La liaison de ces deux idées fit entrer une conviction pénible dans le cœur de Lincoln, et celle qui était le sujet de cette remarque appuya la tête sur l’épaule de son mari, de honte et de chagrin, ne sentant que trop la justice et la vérité de ce que disait de son aïeule l’être mystérieux qui s’exprimait ainsi.

— À Dieu ne plaise que moi, chrétien et gentilhomme, continua le vieillard avec quelque fierté, je prononce un seul mot, une seule syllabe, qui puisse tendre à souiller le nom sans tache de celle dont j’ai parlé en dernier lieu, de la fille de cette femme coupable ! L’être aimable qui tremble près de toi, Lionel, ne peut avoir plus d’innocence et de pureté que celle qui lui a donné le jour ; et, longtemps avant que l’ambition se fût rendue maîtresse de la misérable Priscilla Lechmere, le cœur de sa fille appartenait au respectable et vaillant Anglais à qui elle fut unie quelques années après.

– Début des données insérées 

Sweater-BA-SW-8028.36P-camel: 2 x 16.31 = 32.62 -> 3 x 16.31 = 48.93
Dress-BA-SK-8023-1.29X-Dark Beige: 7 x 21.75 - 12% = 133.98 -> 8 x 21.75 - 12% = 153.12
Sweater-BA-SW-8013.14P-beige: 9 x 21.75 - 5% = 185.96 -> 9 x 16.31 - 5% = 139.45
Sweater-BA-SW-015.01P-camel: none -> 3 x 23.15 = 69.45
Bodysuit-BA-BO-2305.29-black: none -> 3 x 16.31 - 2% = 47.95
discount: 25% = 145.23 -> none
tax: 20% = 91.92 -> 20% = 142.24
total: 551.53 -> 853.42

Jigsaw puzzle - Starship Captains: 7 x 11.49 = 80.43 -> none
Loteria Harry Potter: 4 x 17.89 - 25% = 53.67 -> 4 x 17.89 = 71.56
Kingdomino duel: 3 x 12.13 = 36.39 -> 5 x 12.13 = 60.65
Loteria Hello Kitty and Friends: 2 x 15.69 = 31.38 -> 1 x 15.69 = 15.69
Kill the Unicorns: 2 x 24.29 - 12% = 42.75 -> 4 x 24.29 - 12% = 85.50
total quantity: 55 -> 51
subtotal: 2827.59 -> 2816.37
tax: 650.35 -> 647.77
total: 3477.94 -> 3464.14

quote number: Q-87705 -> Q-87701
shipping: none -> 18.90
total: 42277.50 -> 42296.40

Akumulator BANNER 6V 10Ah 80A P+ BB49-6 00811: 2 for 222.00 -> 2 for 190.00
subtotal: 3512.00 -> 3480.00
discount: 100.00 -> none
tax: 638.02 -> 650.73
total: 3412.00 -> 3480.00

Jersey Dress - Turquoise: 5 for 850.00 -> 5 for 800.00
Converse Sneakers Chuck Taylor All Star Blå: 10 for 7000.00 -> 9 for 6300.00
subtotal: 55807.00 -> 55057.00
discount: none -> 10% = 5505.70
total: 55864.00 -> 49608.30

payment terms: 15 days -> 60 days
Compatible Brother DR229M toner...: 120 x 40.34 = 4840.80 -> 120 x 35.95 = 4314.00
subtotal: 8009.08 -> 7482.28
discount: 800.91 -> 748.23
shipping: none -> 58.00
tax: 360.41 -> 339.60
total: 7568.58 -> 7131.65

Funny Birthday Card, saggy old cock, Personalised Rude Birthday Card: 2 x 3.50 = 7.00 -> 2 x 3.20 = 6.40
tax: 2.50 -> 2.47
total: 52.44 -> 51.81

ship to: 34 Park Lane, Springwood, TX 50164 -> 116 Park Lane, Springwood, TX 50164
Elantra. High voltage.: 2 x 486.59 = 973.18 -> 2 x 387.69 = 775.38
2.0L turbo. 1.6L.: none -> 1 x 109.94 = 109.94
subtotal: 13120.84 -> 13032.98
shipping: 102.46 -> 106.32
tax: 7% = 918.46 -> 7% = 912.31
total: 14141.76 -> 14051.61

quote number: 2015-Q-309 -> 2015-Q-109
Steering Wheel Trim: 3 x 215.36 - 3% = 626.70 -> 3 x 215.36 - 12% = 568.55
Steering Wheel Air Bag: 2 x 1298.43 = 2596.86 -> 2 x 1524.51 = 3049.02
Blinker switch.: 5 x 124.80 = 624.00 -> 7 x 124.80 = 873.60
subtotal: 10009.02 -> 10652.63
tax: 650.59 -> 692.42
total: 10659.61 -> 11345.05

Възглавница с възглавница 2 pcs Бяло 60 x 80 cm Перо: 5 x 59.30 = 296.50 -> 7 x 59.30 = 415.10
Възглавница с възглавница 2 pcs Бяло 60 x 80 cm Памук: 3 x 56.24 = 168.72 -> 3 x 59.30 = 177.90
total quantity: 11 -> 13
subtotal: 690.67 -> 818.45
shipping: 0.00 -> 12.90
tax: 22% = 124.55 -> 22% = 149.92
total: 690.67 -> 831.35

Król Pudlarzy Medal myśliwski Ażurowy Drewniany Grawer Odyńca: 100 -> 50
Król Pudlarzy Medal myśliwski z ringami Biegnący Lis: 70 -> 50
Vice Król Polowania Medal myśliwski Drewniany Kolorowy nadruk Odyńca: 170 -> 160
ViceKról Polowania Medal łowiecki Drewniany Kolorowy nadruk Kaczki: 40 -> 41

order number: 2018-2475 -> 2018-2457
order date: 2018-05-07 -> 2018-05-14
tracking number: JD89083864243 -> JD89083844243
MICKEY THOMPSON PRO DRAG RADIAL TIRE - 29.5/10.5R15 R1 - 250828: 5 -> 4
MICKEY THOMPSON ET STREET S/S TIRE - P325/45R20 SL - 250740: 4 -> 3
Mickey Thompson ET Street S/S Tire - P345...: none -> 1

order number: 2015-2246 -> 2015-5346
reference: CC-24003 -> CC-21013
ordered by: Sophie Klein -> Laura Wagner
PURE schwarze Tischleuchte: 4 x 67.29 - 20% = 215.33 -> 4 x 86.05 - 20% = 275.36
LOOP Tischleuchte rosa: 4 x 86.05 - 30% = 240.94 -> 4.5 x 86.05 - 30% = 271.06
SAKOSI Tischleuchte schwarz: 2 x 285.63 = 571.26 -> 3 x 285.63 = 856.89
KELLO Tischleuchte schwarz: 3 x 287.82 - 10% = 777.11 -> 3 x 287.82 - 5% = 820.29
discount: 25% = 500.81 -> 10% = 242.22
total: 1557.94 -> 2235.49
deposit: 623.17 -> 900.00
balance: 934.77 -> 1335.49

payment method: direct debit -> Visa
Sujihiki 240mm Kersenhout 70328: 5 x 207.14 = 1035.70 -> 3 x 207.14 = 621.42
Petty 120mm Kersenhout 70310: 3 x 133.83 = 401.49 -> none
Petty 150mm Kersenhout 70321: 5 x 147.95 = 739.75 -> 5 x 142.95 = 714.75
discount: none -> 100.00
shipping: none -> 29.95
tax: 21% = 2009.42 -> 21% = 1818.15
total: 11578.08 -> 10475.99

En entendant cet éloge de ses parents, Cécile releva la tête ; le poids qui oppressait son cœur s’allégea, et elle écouta avec intérêt ce qui suit.

— Comme les désirs de ma malheureuse tante ne se réalisèrent pas, dit le major Lincoln, quelle influence purent-ils avoir sur le destin de mon père ?

— Tu vas l’apprendre. Sous le même toit demeurait une autre créature, encore plus belle et en apparence aussi pure que la fille de Priscilla. Elle était parente, filleule et pupille de cette misérable femme. Les charmes et les vertus apparentes de cet être, qui semblait un ange revêtu de la forme humaine, attirèrent les jeunes gens et séduisirent le cœur de ton père, et, en dépit de tous les projets de cette femme artificieuse, il l’épousa avant d’avoir reçu les richesses et les honneurs que la fortune lui réservait, et tu naquis, Lionel, pour rendre doublement précieuse à ses yeux cette faveur du destin.

— Et alors ?

— Et alors ton père se rendit dans le pays de ses ancêtres pour réclamer ce qui lui appartenait, et fit tout préparer pour t’y conduire ensuite avec sa chère Priscilla ; car, il y avait alors deux Priscilla, et toutes deux sont ensevelies maintenant dans le sommeil de la mort. Tout ce qui respire dans la nature peut aspirer au repos du tombeau, excepté moi, continua le vieillard en levant les yeux vers le ciel avec un regard de chagrin sans espoir, moi qui ai vu s’écouler tant d’années depuis que le sang de la jeunesse s’est glacé dans mes veines ; moi qui ai vu disparaître des générations, il faut que je continue à habiter parmi les hommes ! mais c’est pour coopérer à la grande œuvre qui commence ici, et qui ne sera terminée que lorsque tout un continent aura été régénéré.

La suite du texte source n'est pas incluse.